Helicopter Crash: How NEMA, Police Cornered $650 Meant for Local Divers’ Service Fee

This is one report i hope the authorities concerned wont sweep under the carpet, it must be investigated to see if there is any substance to the allegations by the local divers.
According to platforms Africa...

Officials of Nigeria’s emergency agency, National Emergency Management Authority (NEMA) and the Police have been accused of cornering N130, 000 ($650) service charge for local divers who rescued the passengers of the ill-fated Bristow helicopter, which crashed in Lagos, Nigeria’s commercial capital.
Local fishermen and divers had on Wednesday, August 12, recovered the bodies of Joseph Wyatt, the captain of the Bristow helicopter and his Nigerian copilot, Peter Bello.
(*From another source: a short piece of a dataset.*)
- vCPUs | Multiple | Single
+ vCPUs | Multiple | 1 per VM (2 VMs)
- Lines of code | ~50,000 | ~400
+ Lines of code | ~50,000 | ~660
Few hours after this they also recovered the two Black Boxes of the aircraft.
This came as the six survivors in the helicopter crash were evacuated from the Mainland General Hospital, Gbagada area of Lagos to an undisclosed hospital.
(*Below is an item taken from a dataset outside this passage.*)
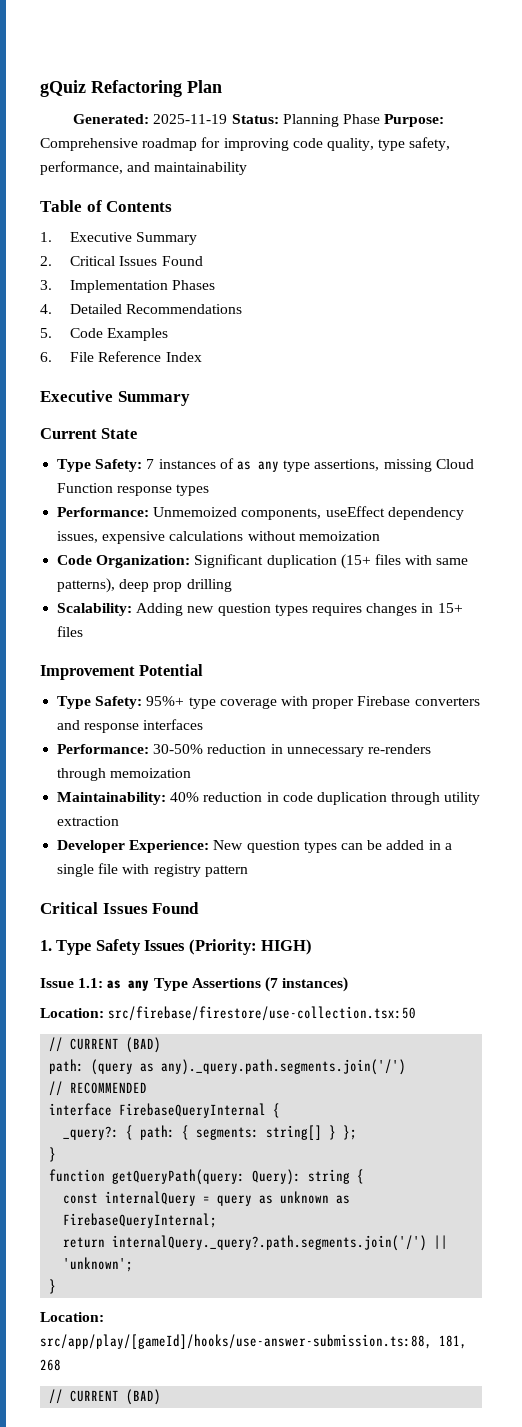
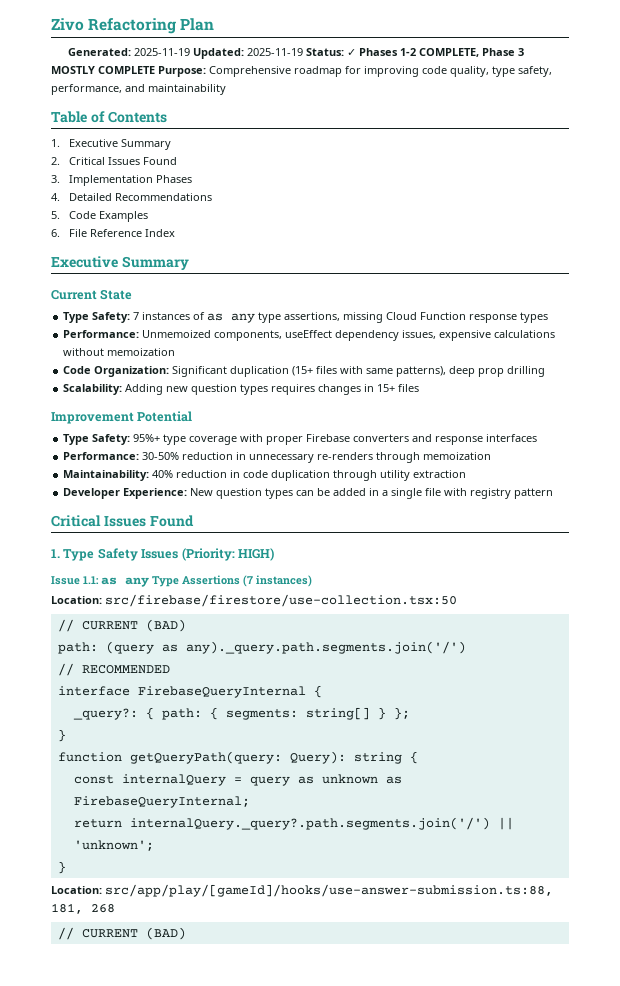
- gQuiz Refactoring Plan
+ Zivo Refactoring Plan
- Generated: 2025-11-19 Status: Planning Phase Purpose: Comprehensive roadmap for improving code quality, type safety, performance, and maintainability
+ Generated: 2025-11-19 Updated: 2025-11-19 Status: ✓ Phases 1-2 COMPLETE, Phase 3 MOSTLY COMPLETE Purpose: Comprehensive roadmap for improving code quality, type safety, performance, and maintainability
The local divers who staged a protest after they have been engaged by NEMA, kicked against the money given to them by officials of the agency at the scene of the crash.
They said NEMA promised them N250,000 while it gave them N100,000 after accomplishing the task of retrieving the bodies about 10am. More annoying, however, was the allegation by the divers that the Divisional Police Officer (DPO) in charge of Oworoshoki Police Station, diverted N30,000 out of the N100,000. One of the divers, Bernard Denakpo, said: “It took 13 of us almost two hours to locate and retrieve the two bodies. One was a white man, the other, a Nigerian. They were both trapped inside the helicopter cockpit. We used machete to cut through the wreckage of the helicopter, before we were able to drag them out.
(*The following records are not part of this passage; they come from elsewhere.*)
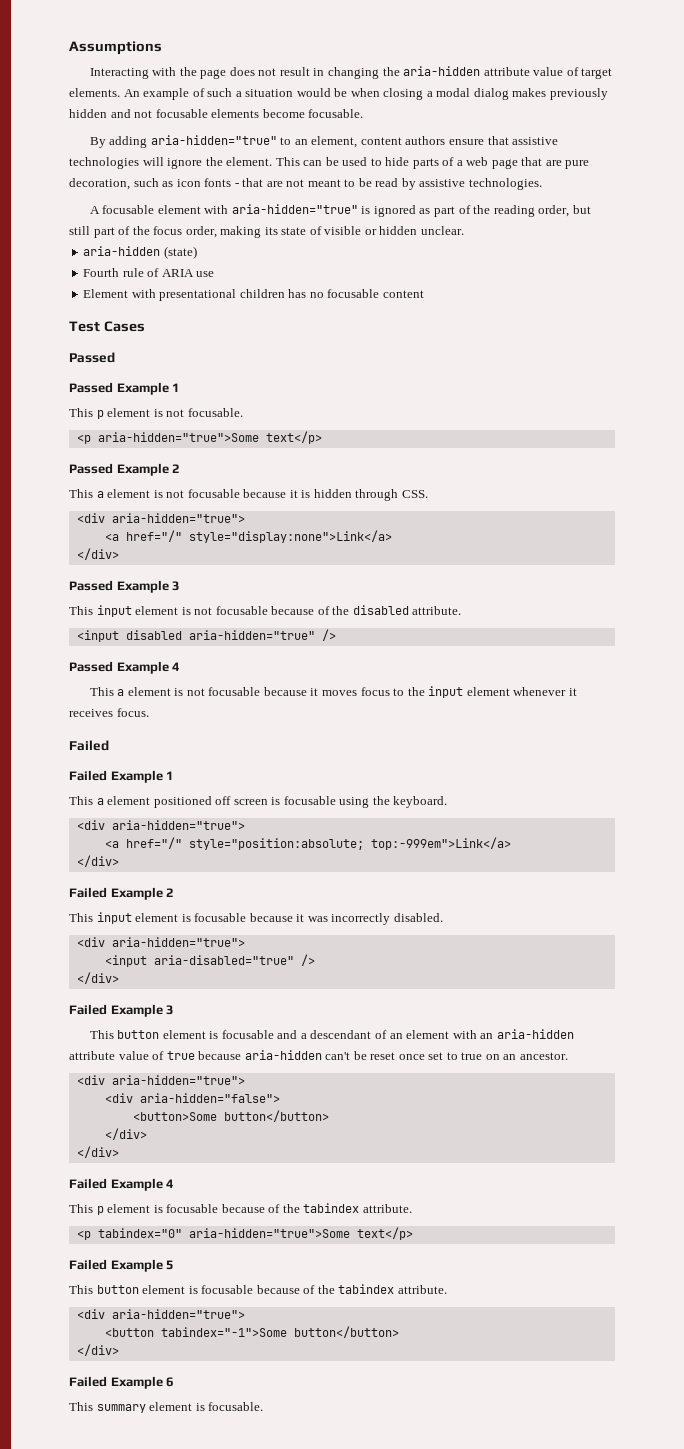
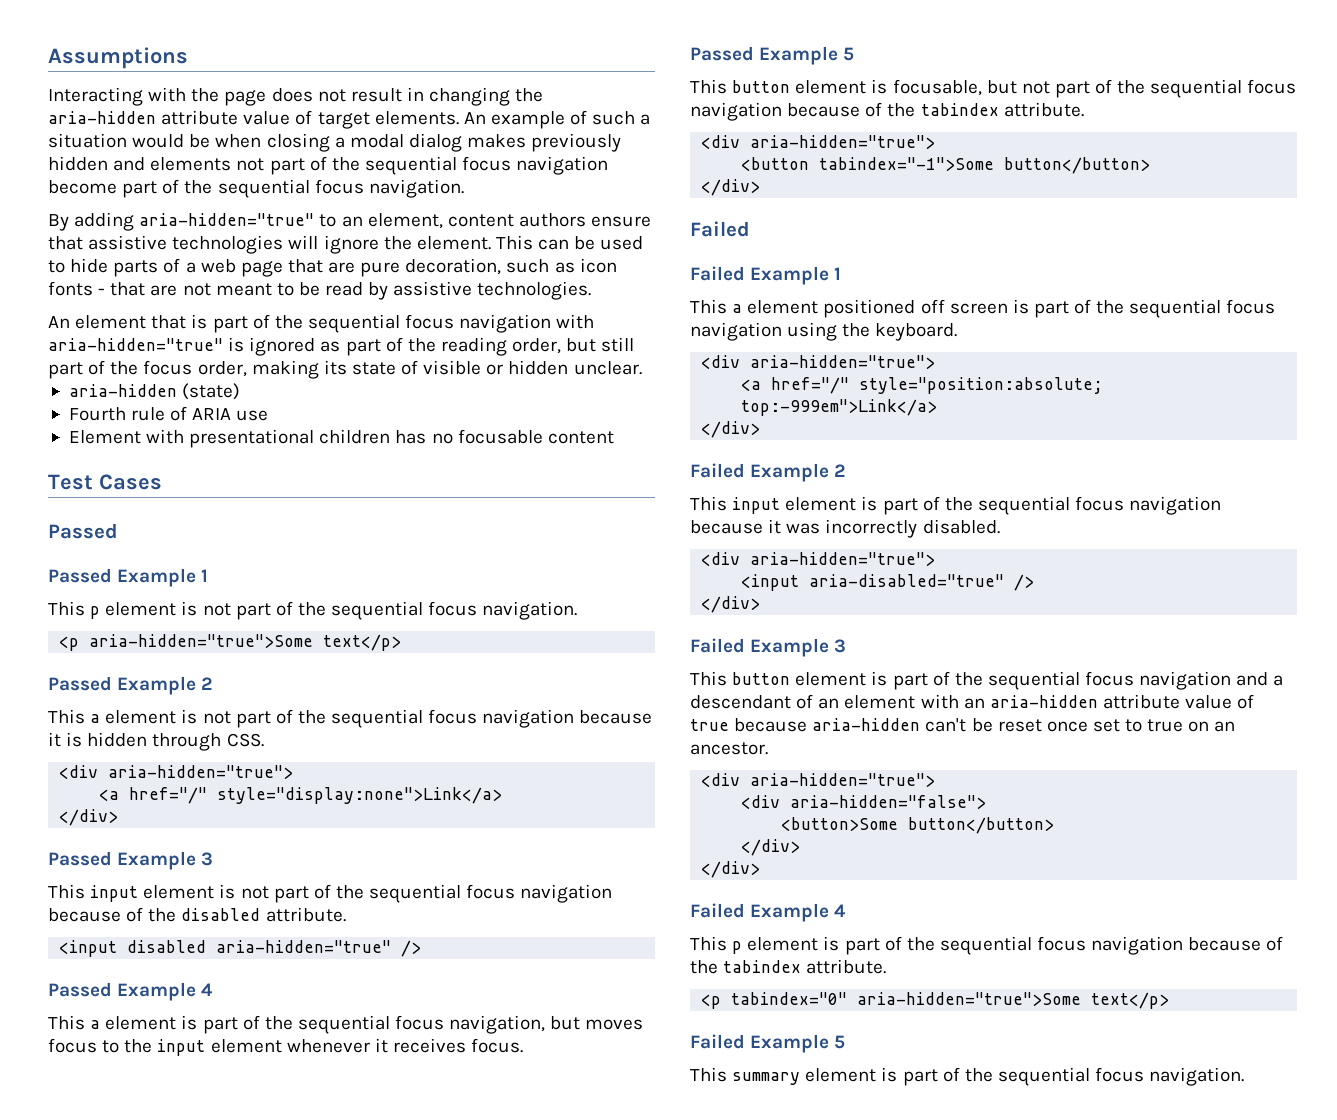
- An example of such a situation would be when closing a modal dialog makes previously hidden and not focusable elements become focusable.
+ An example of such a situation would be when closing a modal dialog makes previously hidden and elements not part of the sequential focus navigation become part of the sequential focus navigation.
- A focusable element with aria-hidden="true" is ignored as part of the reading order, but still part of the focus order, making its state of visible or hidden unclear.
+ An element that is part of the sequential focus navigation with aria-hidden="true" is ignored as part of the reading order, but still part of the focus order, making its state of visible or hidden unclear.
- This p element is not focusable.
+ This p element is not part of the sequential focus navigation.
- This a element is not focusable because it is hidden through CSS.
+ This a element is not part of the sequential focus navigation because it is hidden through CSS.
- This input element is not focusable because of the disabled attribute.
+ This input element is not part of the sequential focus navigation because of the disabled attribute.
- This a element is not focusable because it moves focus to the input element whenever it receives focus.
+ This a element is part of the sequential focus navigation, but moves focus to the input element whenever it receives focus.
+ Passed Example 5
+ This button element is focusable, but not part of the sequential focus navigation because of the tabindex attribute.
+ <div aria-hidden="true">
+ <button tabindex="-1">Some button</button>
+ </div>
- This a element positioned off screen is focusable using the keyboard.
+ This a element positioned off screen is part of the sequential focus navigation using the keyboard.
- This input element is focusable because it was incorrectly disabled.
+ This input element is part of the sequential focus navigation because it was incorrectly disabled.
- This button element is focusable and a descendant of an element with an aria-hidden attribute value of true because aria-hidden can't be reset once set to true on an ancestor.
+ This button element is part of the sequential focus navigation and a descendant of an element with an aria-hidden attribute value of true because aria-hidden can't be reset once set to true on an ancestor.
- This p element is focusable because of the tabindex attribute.
+ This p element is part of the sequential focus navigation because of the tabindex attribute.
- This button element is focusable because of the tabindex attribute.
- <div aria-hidden="true">
- <button tabindex="-1">Some button</button>
- </div>
- Failed Example 6
- This summary element is focusable.
+ This summary element is part of the sequential focus navigation.

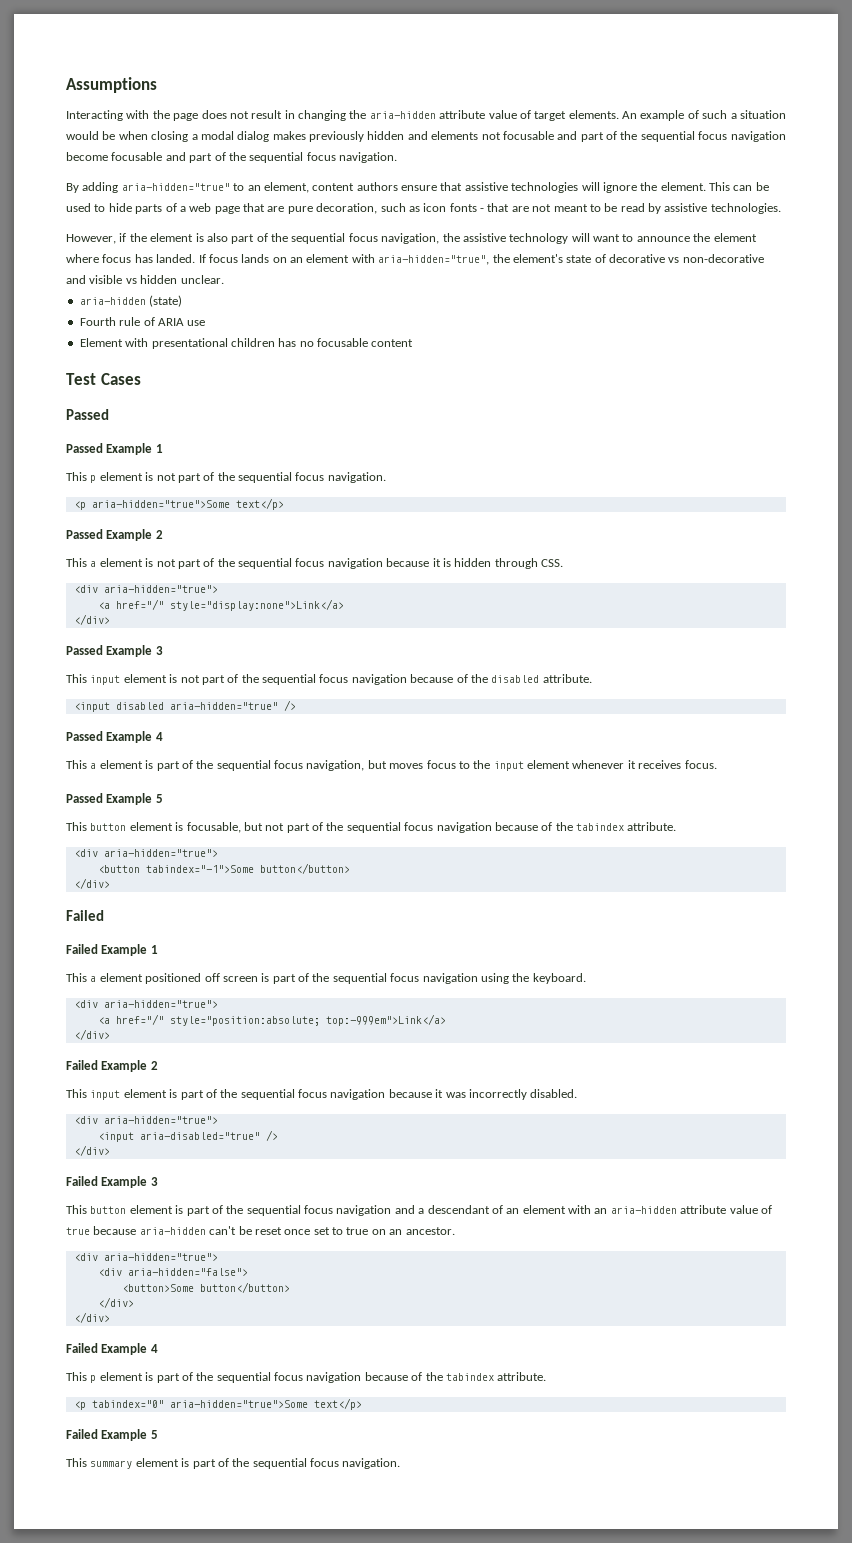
- An example of such a situation would be when closing a modal dialog makes previously hidden and elements not part of the sequential focus navigation become part of the sequential focus navigation.
+ An example of such a situation would be when closing a modal dialog makes previously hidden and elements not focusable and part of the sequential focus navigation become focusable and part of the sequential focus navigation.
- An element that is part of the sequential focus navigation with aria-hidden="true" is ignored as part of the reading order, but still part of the focus order, making its state of visible or hidden unclear.
+ However, if the element is also part of the sequential focus navigation, the assistive technology will want to announce the element where focus has landed. If focus lands on an element with aria-hidden="true", the element's state of decorative vs non-decorative and visible vs hidden unclear.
It was also clear that his two hands were fractured. “The Nigerian’s spinal cord was broken. When we dived into the water, we tied his body to one of our colleagues and dragged both of them out.” On Wednesday, a Bristow Helicopter, said to be coming from Estravos in the Niger Delta, around 4pm, plunged into the lagoon. The helicopter had 12 passengers on board, including the Captain, Joseph Wyatt, and co-pilot, Peter Bello. Six of the passengers were rescued by the fishermen, while six died. The scene yesterday was still busy until the bodies were recovered. Soon after that, temper rose as the divers protested the amount of money given to them by NEMA official from Abuja.
They rejected the offer until other NEMA officials persuaded them. Their anger was rekindled after the DPO allegedly deducted N30,000 and gave them N70,000. The policeman allegedly said that the money was for his effort in inviting the divers to partake in the rescue operation. Mr Olalekan Oredugba, one of the divers, said: “We’re not happy with the money they gave us.
Before we started the rescue operation on Wednesday evening, a top official of NEMA, who approached us, promised that we would be given N250,000. “How will 13 of us share the money? The person the DPO sent to call us to join in the rescue operation said we should give some money to the DPO. You can’t imagine what we went through inside the sea while searching for survivors and the dead.” Another diver, Bevenia Agosso, said: “We were on the lagoon, hunting for fish when we saw the helicopter hovering in the sky.
Initially, we were scared because we didn’t want it to fall on us. Immediately the helicopter crashed into the lagoon, those of us who were there dived into the lagoon. Our aim was to rescue some of the victims. We were able to rescue two people alive, before one of us called the attention of the police to the incident.”
However, the state Police Public Relations Officer (PPRO), Patricia Amadin, denied the allegation that the DPO deducted N30, 000 from the money given to the divers. She said: “There was nothing like that. NEMA cannot pay the police for doing their job. How will it be possible for the DPO to ask the divers to bring the money and he would then deduct from it?” Meanwhile, the state government has directed pathologists to immediately commence autopsy on the bodies of the victims.